BACK TO IT ACT
IT Act 2000
Section 26
Notice of Suspension or Revocation of Licence to be Published in Database
THE STATUTE
Original Text
Where the licence of the Certifying Authority is suspended or revoked, the Controller shall publish notice of such suspension or revocation, as the case may be, in the database maintained under clause (n) of section 18.
Simplified
Section 26 is the publication complement to Section 25's suspension and revocation powers — just as Section 39 requires CAs to publish notice of certificate suspension/revocation in their repositories, Section 26 requires the Controller to publish notice of a CA licence suspension or revocation in the official database maintained under Section 18(n). The Section 18(n) database is a public record of every Certifying Authority's disclosure and compliance status, accessible to all. When a CA's licence is suspended or revoked under Section 25, that status must appear in this public database so that: relying parties checking whether a CA is currently licensed can discover the suspension or revocation; systems that rely on the Controller's database to validate CA status can update their trust stores; and the general public and regulated entities know that the CA is no longer authorised to issue new Electronic Signature Certificates. The practical effect mirrors Section 39's role in certificate-level notifications: publication in the database is the legal event that fixes constructive notice on the world. A party who relies on a suspended CA's newly issued certificates after the Section 26 publication does so without the protection of good faith reliance on valid CA status.

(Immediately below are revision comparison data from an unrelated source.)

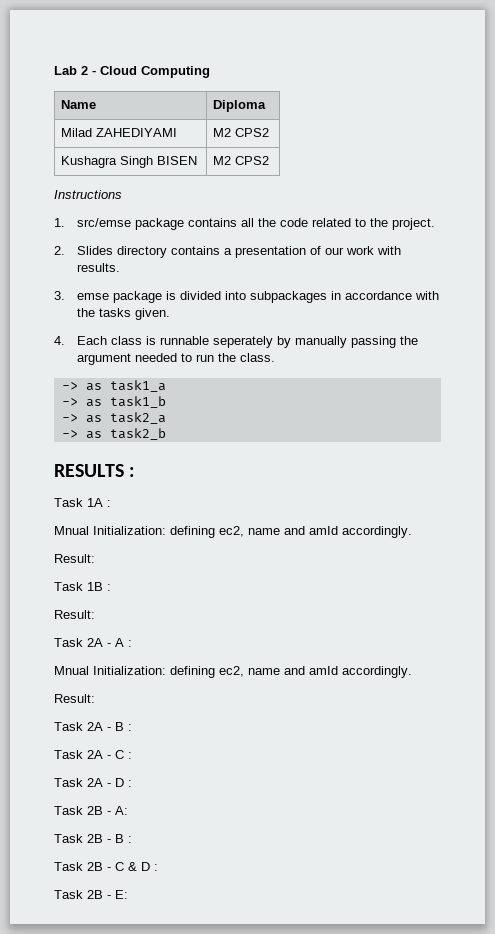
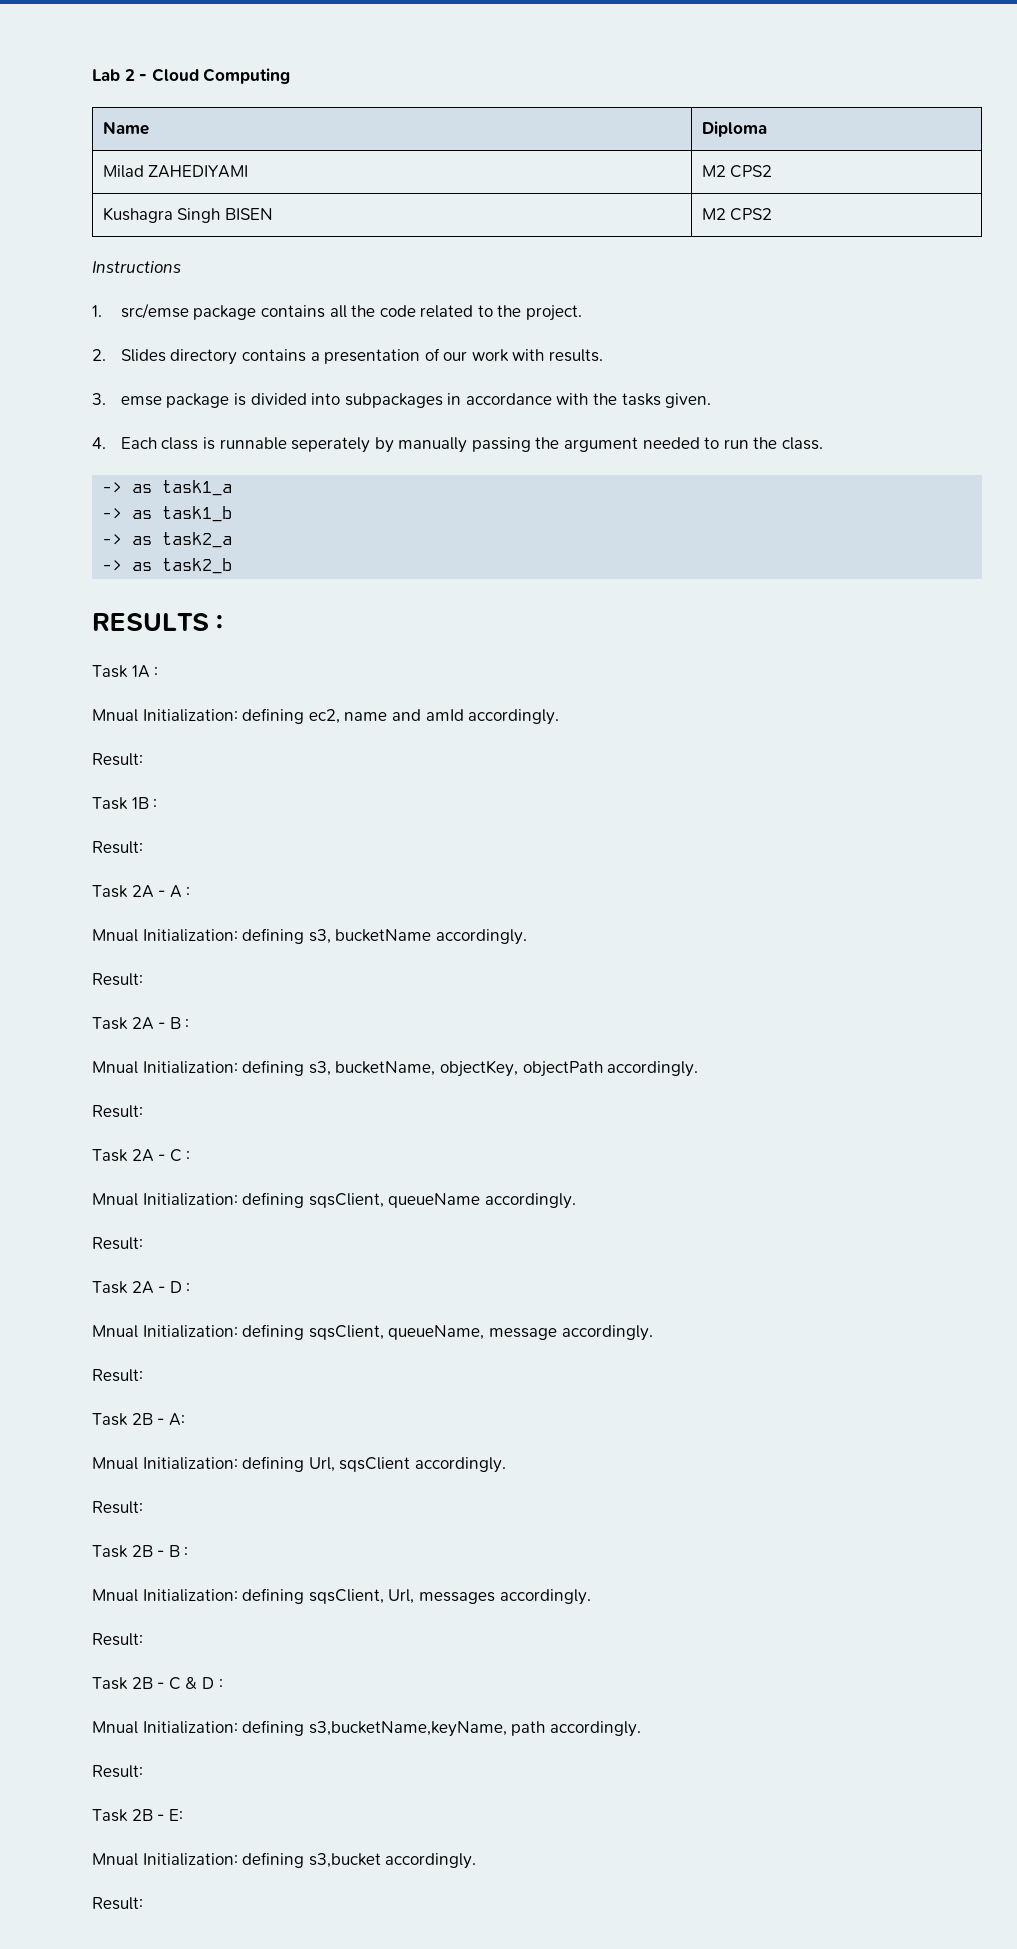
[219,666,338,677] ec2, name and amId -> [308,929,432,944] s3, bucketName
(132, 727) none -> [92,1060,699,1077] [92,1105,143,1118] // Mnual Initialization: defining s3, bucketName, objectKey, objectPath accordingly. // Result:
(132, 755) none -> [92,1192,576,1209] [92,1237,143,1250] // Mnual Initialization: defining sqsClient, queueName accordingly. // Result:
[54,806,128,815] Task 2B - A: -> [92,1324,653,1341] [92,1369,143,1382] [92,1413,185,1426] [92,1456,506,1473] [92,1501,143,1514] Mnual Initialization: defining sqsClient, queueName, message accordingly. // Result: // Task 2B - A: // Mnual Initialization: defining Url, sqsClient accordingly. // Result:
(132, 839) none -> [92,1588,591,1605] [92,1633,143,1646] // Mnual Initialization: defining sqsClient, Url, messages accordingly. // Result:
[54,890,128,899] Task 2B - E: -> [92,1720,641,1737] [92,1765,143,1778] [92,1809,183,1822] [92,1852,477,1869] [92,1897,143,1910] Mnual Initialization: defining s3,bucketName,keyName, path accordingly. // Result: // Task 2B - E: // Mnual Initialization: defining s3,bucket accordingly. // Result:

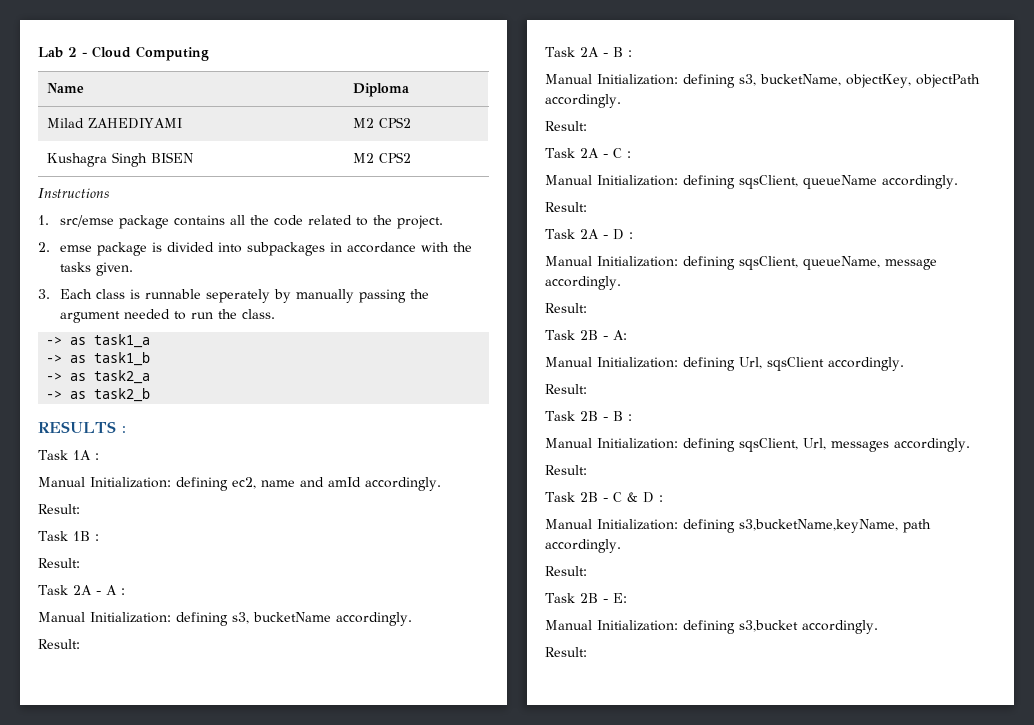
[120,348,604,365] [92,393,106,405] Slides directory contains a presentation of our work with results. // 3. -> (50, 247) none
[92,437,106,449] 4. -> [38,289,50,299] 3.
[92,709,138,722] Mnual -> [38,477,85,487] Manual
[92,929,138,942] Mnual -> [38,612,85,622] Manual
[92,1061,138,1074] Mnual -> [545,74,592,84] Manual
[92,1193,138,1206] Mnual -> [545,175,592,185] Manual
[92,1325,138,1338] Mnual -> [545,256,592,266] Manual
[92,1457,138,1470] Mnual -> [545,357,592,367] Manual
[92,1589,138,1602] Mnual -> [545,438,592,448] Manual
[92,1721,138,1734] Mnual -> [545,519,592,529] Manual
[92,1853,138,1866] Mnual -> [545,620,592,630] Manual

Section 26 is brief but functionally critical — without it, licence enforcement under Section 25 would be an internal regulatory action invisible to the market.
Legal Evolution
Section 26 was in the original IT Act 2000. The provision reflects the transparency principle at the heart of PKI trust architecture: regulatory actions against CAs must be publicly visible for the trust ecosystem to self-correct.
Key Amendments
Unchanged since the original IT Act 2000.